**Task**
In the entries that follow, the line with "#20242a; margin-top: 12px;" opens the range and the line with "padding: 5px 12px" closes it; repeat that range exactly, both lines included.

(Source material Opens)

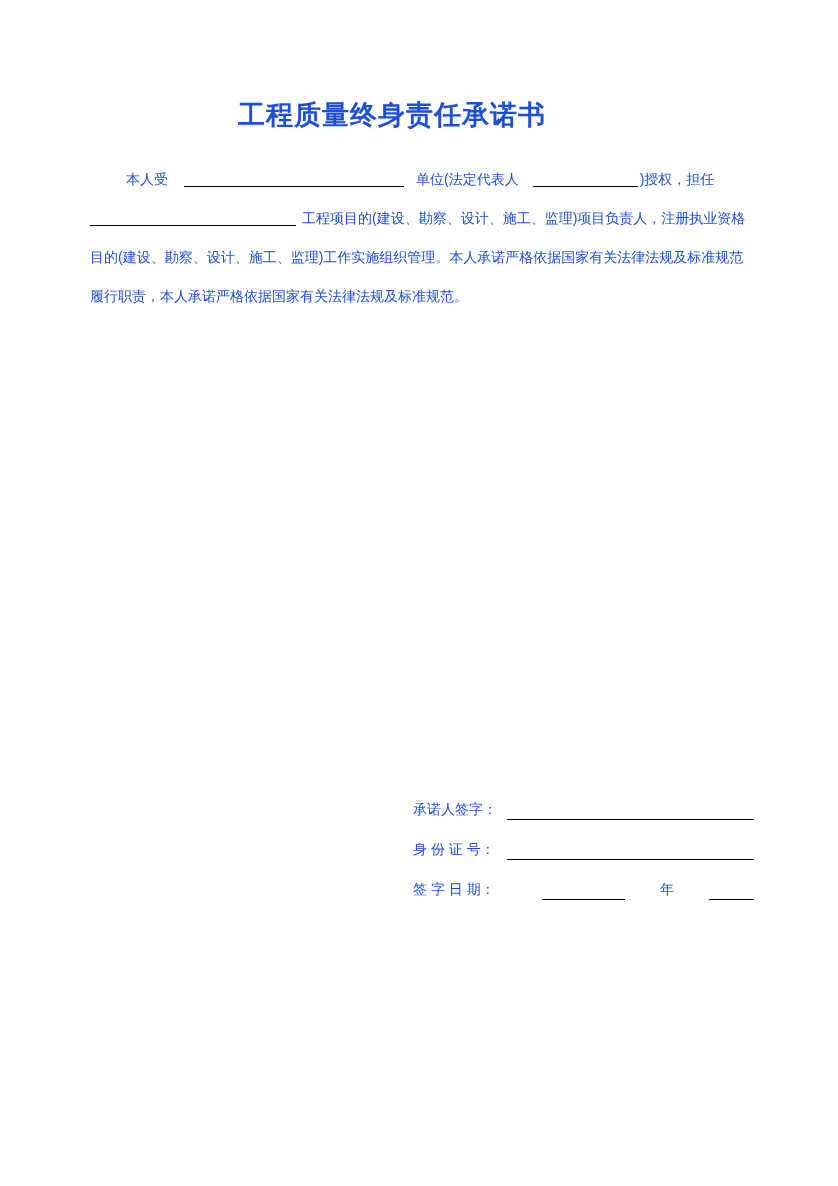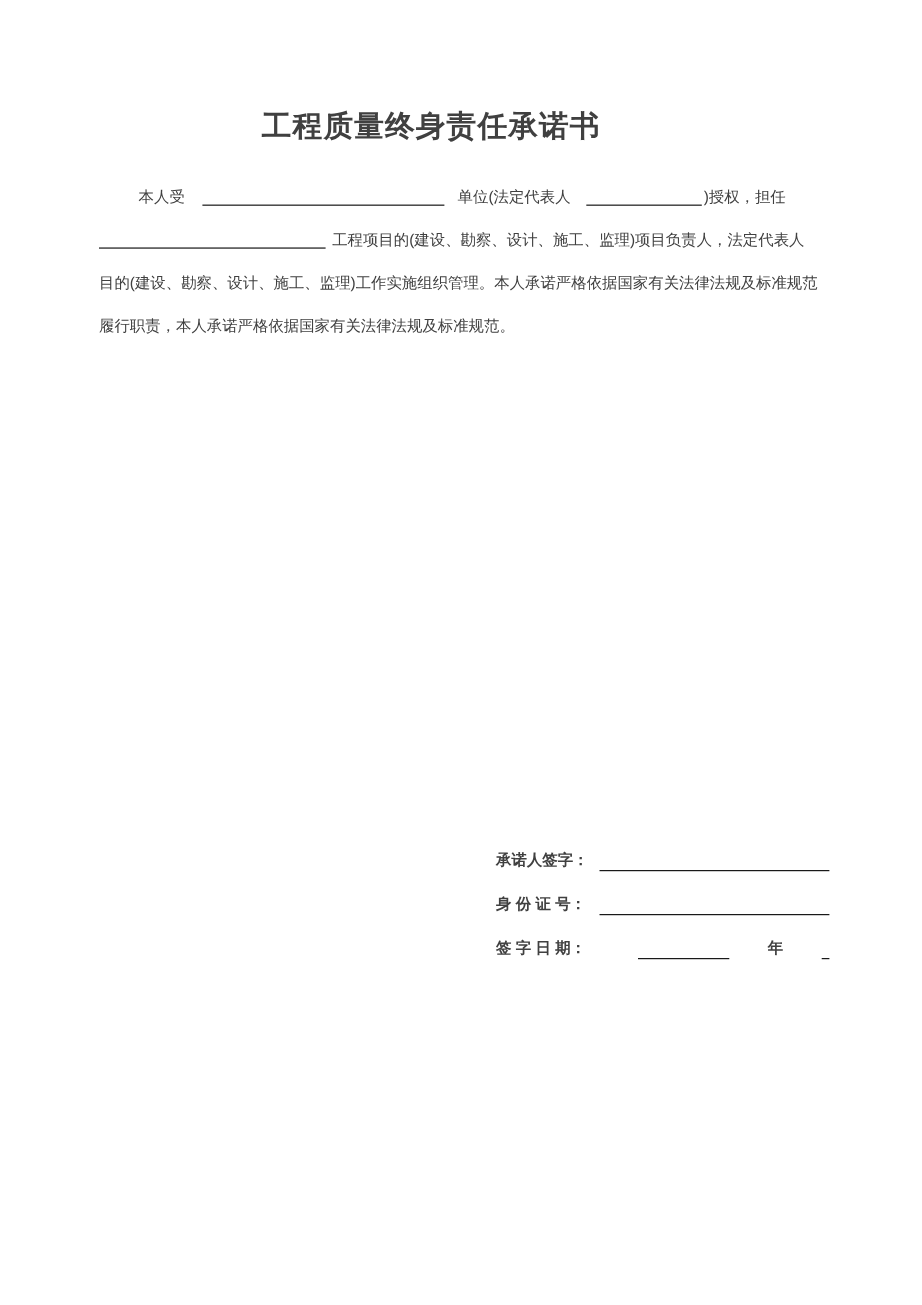--- a/index.html
+++ b/index.html
@@ -5,21 +5,21 @@
   html, body {
     margin: 0;
     padding: 0;
     background: #ffffff;
   }
   .page {
     position: relative;
     width: 754px;
     height: 1186px;
     background: #ffffff;
-    color: #404040;
+    color: #1d4ed8;
     font-family: "Liberation Sans", "DejaVu Sans", sans-serif;
     overflow: hidden;
   }
   .doc-title {
     position: absolute;
     top: 97px;
     left: 85px;
     right: 55px;
     margin: 0;
     text-align: center;
@@ -49,25 +49,24 @@
     height: 14px;
     vertical-align: -3px;
   }
   .blank-unit    { width: 220px; margin: 0 12px 0 16px; }
   .blank-rep     { width: 105px; margin: 0 2px 0 14px; }
   .blank-project { width: 206px; margin-right: 6px; }
 
   .signature {
     position: absolute;
     left: 413px;
-    top: 752px;
+    top: 780px;
     width: 357px;
     font-size: 14px;
-    font-weight: 700;
-    margin-left: 38px;
+    font-weight: 400;
   }
   .sig-row {
     display: flex;
     align-items: flex-end;
     height: 40px;
   }
   .sig-label {
     flex: 0 0 94px;
     white-space: nowrap;
     padding-bottom: 1px;
@@ -90,21 +89,21 @@
 </head>
 <body>
 
 <div class="page">
 
   <h1 class="doc-title">工程质量终身责任承诺书</h1>
 
   <div class="paragraph">
     <div class="line line-1"><span>本人受</span><span class="blank blank-unit"></span><span>单位(法定代表人</span><span class="blank blank-rep"></span><span>)授权，担任</span></div>
 
-    <div class="line line-2"><span class="blank blank-project"></span><span>工程项目的(建设、勘察、设计、施工、监理)项目负责人，法定代表人</span></div>
+    <div class="line line-2"><span class="blank blank-project"></span><span>工程项目的(建设、勘察、设计、施工、监理)项目负责人，注册执业资格</span></div>
 
     <div class="line">目的(建设、勘察、设计、施工、监理)工作实施组织管理。本人承诺严格依据国家有关法律法规及标准规范</div>
 
     <div class="line">履行职责，本人承诺严格依据国家有关法律法规及标准规范。</div>
   </div>
 
   <div class="signature">
 
     <div class="sig-row">
       <span class="sig-label">承诺人签字：</span>

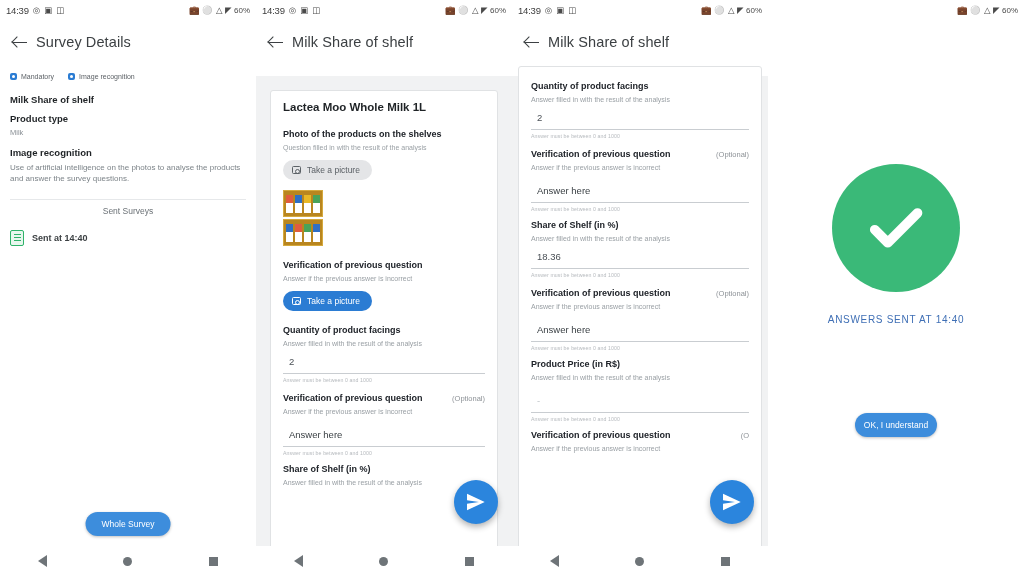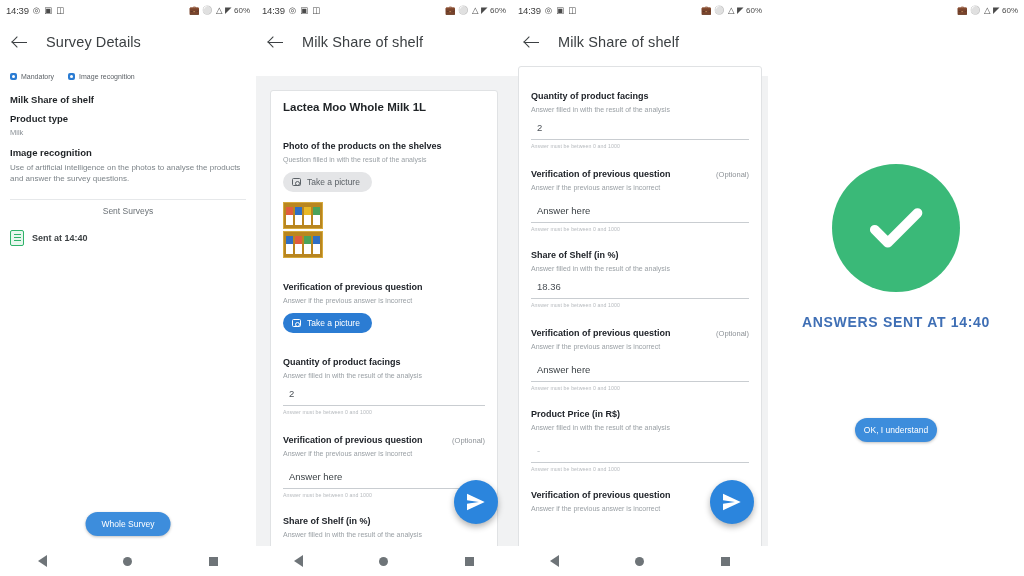--- a/index.html
+++ b/index.html
@@ -15,21 +15,21 @@
   
   .statusbar { height: 20px; display: flex; align-items: center;
                padding: 0 6px; font-size: 9px; color: #3c3c3c; }
   .sb-left { display: flex; align-items: center; gap: 4px; }
   .sb-time { font-size: 9.5px; letter-spacing: -0.2px; color: #3c3c3c; }
   .sb-right { margin-left: auto; display: flex; align-items: center; gap: 2.5px; }
   .sb-ico { font-size: 8.5px; color: #4a4a4a; line-height: 1; display:inline-block; }
   .sb-batt { font-size: 8px; color: #4a4a4a; }
 
   
-  .appbar { height: 44px; display: flex; align-items: center; padding: 0 12px; gap: 18px;
+  .appbar { height: 44px; display: flex; align-items: center; padding: 0 12px; gap: 8px;
             background: #ffffff; }
   .back-arrow { width: 16px; height: 16px; position: relative; flex: 0 0 auto; cursor: pointer; }
   .back-arrow::before { content: ""; position: absolute; left: 1px; top: 7.5px;
             width: 14px; height: 1.4px; background: #3c4043; }
   .back-arrow::after { content: ""; position: absolute; left: 1px; top: 4px;
             width: 7px; height: 7px; border-left: 1.4px solid #3c4043;
             border-bottom: 1.4px solid #3c4043; transform: rotate(45deg); }
   .appbar-title { font-size: 14.5px; color: #3c4043; font-weight: 400; letter-spacing: .1px; }
 
   
@@ -74,22 +74,22 @@
   .nav-recent { width: 9px; height: 9px; background: #6e7478; cursor:pointer;}
 
   
   .qpage { position: absolute; top: 76px; bottom: 30px; left: 0; right: 0;
            background: #f1f2f3; }
   .qcard { position: absolute; background: #fff; border: 1px solid #e0e2e4;
            border-radius: 3px; overflow: hidden; }
   .qcard.p2 { left: 14px; right: 14px; top: 14px; bottom: -40px; }
   .qcard.p3 { left: 6px; right: 6px; top: -10px; bottom: -30px; }
   .qinner { padding: 10px 12px 0; }
-  .prodtitle { font-size: 11.5px; font-weight: 700; color: #1f2326; margin-bottom: 28px; }
-  .q-label { font-size: 9px; font-weight: 700; color: #20242a; margin-top: 12px;
+  .prodtitle { font-size: 11.5px; font-weight: 700; color: #1f2326; margin-bottom: 16px; }
+  .q-label { font-size: 9px; font-weight: 700; color: #20242a; margin-top: 2px;
              display: flex; align-items: flex-end; }
   .q-opt { margin-left: auto; font-size: 7.5px; font-weight: 400; color: #8d9297; }
   .q-help { font-size: 7px; color: #9aa0a5; margin-top: 5px; }
   .pic-btn { display: inline-flex; align-items: center; gap: 6px; border-radius: 16px;
              padding: 5px 12px 5px 9px; font-size: 8.5px; margin-top: 9px; cursor: pointer;
              border: none; font-family: inherit; }
   .pic-btn.grey { background: #e4e5e7; color: #5b6166; }
   .pic-btn.blue { background: #2b7cd3; color: #fff; }
   .cam-ico { width: 9px; height: 7.5px; border: 1.1px solid currentColor; border-radius: 1.5px;
              position: relative; flex: 0 0 auto; }
@@ -123,22 +123,22 @@
          background: #2b85dd; display: flex; align-items: center; justify-content: center;
          box-shadow: 0 3px 6px rgba(0,0,0,.3); cursor: pointer; }
   .fab svg { width: 22px; height: 22px; fill: #fff; }
 
   
   .p4-wrap { position: absolute; top: 0; left: 0; right: 0; bottom: 0;
              display: flex; flex-direction: column; align-items: center; }
   .check-circle { width: 128px; height: 128px; border-radius: 50%; background: #3ab978;
              margin-top: 164px; display: flex; align-items: center; justify-content: center; }
   .check-circle svg { width: 68px; height: 68px; }
-  .sent-at { margin-top: 22px; font-size: 14px; letter-spacing: .7px; color: #3f6fb5;
-             font-weight: 700; }
+  .sent-at { margin-top: 22px; font-size: 10px; letter-spacing: .7px; color: #3f6fb5;
+             font-weight: 400; }
   .p4-btn { margin-top: 88px; background: #3d8ddc; color: #fff; border: none;
              border-radius: 20px; font-size: 8.5px; padding: 7px 9px; cursor: pointer;
              font-family: inherit; box-shadow: 0 1px 3px rgba(0,0,0,.25); }
 </style>
 </head>
 <body>
 
 <div class="strip">
 
   <div class="panel">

(Source material Closes)

**Task answer**
-  .q-label { font-size: 9px; font-weight: 700; color: #20242a; margin-top: 12px;
+  .prodtitle { font-size: 11.5px; font-weight: 700; color: #1f2326; margin-bottom: 16px; }
+  .q-label { font-size: 9px; font-weight: 700; color: #20242a; margin-top: 2px;
              display: flex; align-items: flex-end; }
   .q-opt { margin-left: auto; font-size: 7.5px; font-weight: 400; color: #8d9297; }
   .q-help { font-size: 7px; color: #9aa0a5; margin-top: 5px; }
   .pic-btn { display: inline-flex; align-items: center; gap: 6px; border-radius: 16px;
              padding: 5px 12px 5px 9px; font-size: 8.5px; margin-top: 9px; cursor: pointer;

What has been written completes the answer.